# Exercise inputs:

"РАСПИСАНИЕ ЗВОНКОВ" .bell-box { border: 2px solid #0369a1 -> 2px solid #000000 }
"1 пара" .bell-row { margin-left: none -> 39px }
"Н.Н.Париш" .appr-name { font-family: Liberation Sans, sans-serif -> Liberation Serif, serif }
--
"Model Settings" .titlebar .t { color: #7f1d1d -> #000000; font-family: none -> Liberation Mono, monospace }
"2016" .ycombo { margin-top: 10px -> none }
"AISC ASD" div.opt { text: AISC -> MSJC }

# To do:
Reproduce, word for word and in full, only the lines above that start at the line with "border: 2px solid" and run through the line with "Liberation Sans, sans-serif", both ends included.

# Output:
"РАСПИСАНИЕ ЗВОНКОВ" .bell-box { border: 2px solid #0369a1 -> 2px solid #000000 }
"1 пара" .bell-row { margin-left: none -> 39px }
"Н.Н.Париш" .appr-name { font-family: Liberation Sans, sans-serif -> Liberation Serif, serif }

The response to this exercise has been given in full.